## [Prompt]
Pick out and copy every line below that has the word "hidden".

## [Data under study]

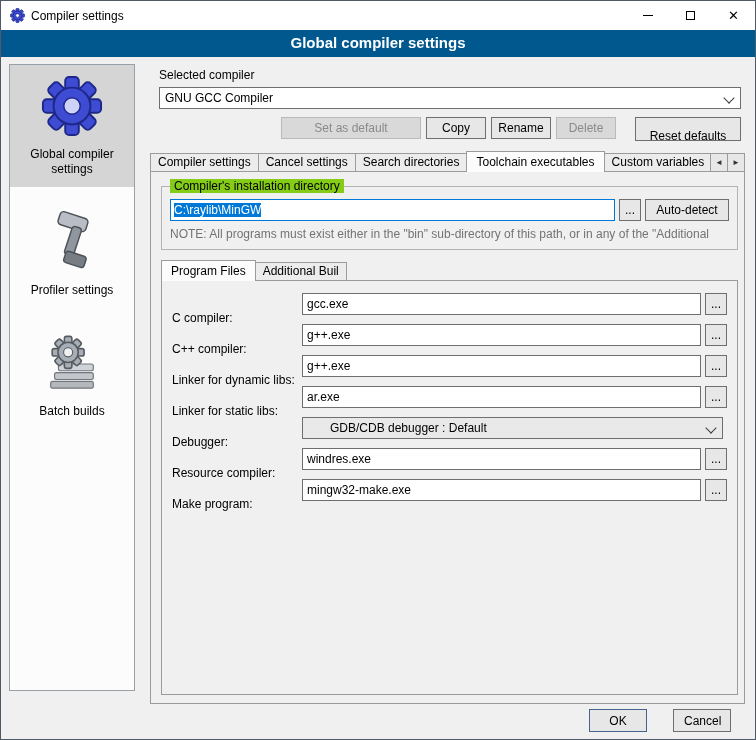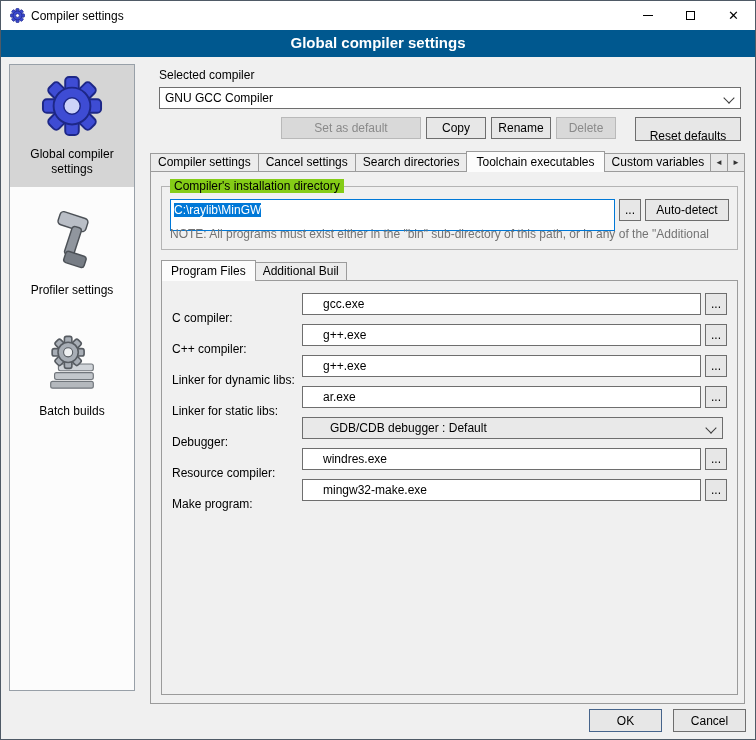--- a/index.html
+++ b/index.html
@@ -35,33 +35,33 @@
   .tabs-inner{display:flex;align-items:flex-end;height:21px;}
   .tab{box-sizing:border-box;height:19px;line-height:17px;padding:0 7px;background:#ececec;border:1px solid #9b9b9b;margin-left:-1px;flex:0 0 auto;}
   .tab:first-child{margin-left:0;}
   .tab.active{height:21px;line-height:20px;background:#fcfcfc;border-bottom:none;padding:0 9px;position:relative;z-index:3;}
   .tab-arrows{position:absolute;right:0;bottom:0;display:flex;z-index:4;}
   .arrow-btn{box-sizing:border-box;width:18px;height:19px;background:#e7e7e7;border:1px solid #9b9b9b;font-size:8px;padding:0;line-height:16px;color:#333;font-family:inherit;margin-left:-1px;}
   .tabpanel{position:absolute;top:107px;left:4px;width:595px;height:533px;border:1px solid #9b9b9b;background:#f0f0f0;box-sizing:border-box;}
   .groupbox{position:absolute;top:14px;left:10px;right:6px;height:62px;border:1px solid #b4b4b4;}
   .group-label{position:absolute;top:-8px;left:8px;background:#84cc16;padding:0 4px;}
   .dirrow{position:absolute;top:12px;left:8px;right:8px;display:flex;gap:4px;}
-  .dirinput{flex:1;box-sizing:border-box;height:32px;background:#fff;border:1px solid #0078d7;line-height:20px;padding:0 3px;overflow:hidden;white-space:nowrap;}
+  .dirinput{flex:1;box-sizing:border-box;height:22px;background:#fff;border:1px solid #0078d7;line-height:20px;padding:0 3px;overflow:hidden;white-space:nowrap;}
   .sel-text{background:#0078d7;color:#fff;}
   .browse-btn{width:22px;padding:0;flex:0 0 auto;}
   .autodetect-btn{width:84px;padding:0;flex:0 0 auto;}
   .note{position:absolute;top:40px;left:8px;right:-6px;color:#737373;white-space:nowrap;overflow:hidden;}
   .innerstrip{position:absolute;top:88px;left:10px;right:6px;height:21px;overflow:hidden;}
   .innerpanel{position:absolute;top:108px;left:10px;right:6px;bottom:8px;border:1px solid #9b9b9b;padding:12px 10px;box-sizing:border-box;background:#f0f0f0;}
   .frow{display:flex;align-items:center;height:22px;margin-bottom:9px;}
   .flabel{width:130px;flex:0 0 auto;margin-top:28px;}
-  .finput{flex:1;box-sizing:border-box;height:22px;border:1px solid #6e6e6e;background:#fff;font-family:inherit;font-size:12px;padding:0 20px;min-width:0;}
+  .finput{flex:1;box-sizing:border-box;height:22px;border:1px solid #6e6e6e;background:#fff;font-family:inherit;font-size:12px;padding:0 4px;min-width:0;}
   .frow .browse-btn{margin-left:4px;}
   .fselect{flex:1;background:#e9e9e9;margin-right:4px;padding-left:27px;}
-  .footer-btn{position:absolute;top:708px;width:73px;height:23px;}
+  .footer-btn{position:absolute;top:708px;width:58px;height:23px;}
   .ok-btn{left:588px;border-color:#46648b;}
   .cancel-btn{left:672px;}
 </style>
 </head>
 <body>
 
 <svg width="0" height="0" style="position:absolute">
   <defs>
     <g id="gear">
       <rect x="-7" y="-30" width="14" height="60" rx="4"></rect>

## [Response area]
-  .dirinput{flex:1;box-sizing:border-box;height:32px;background:#fff;border:1px solid #0078d7;line-height:20px;padding:0 3px;overflow:hidden;white-space:nowrap;}
+  .dirinput{flex:1;box-sizing:border-box;height:22px;background:#fff;border:1px solid #0078d7;line-height:20px;padding:0 3px;overflow:hidden;white-space:nowrap;}
   .note{position:absolute;top:40px;left:8px;right:-6px;color:#737373;white-space:nowrap;overflow:hidden;}
   .innerstrip{position:absolute;top:88px;left:10px;right:6px;height:21px;overflow:hidden;}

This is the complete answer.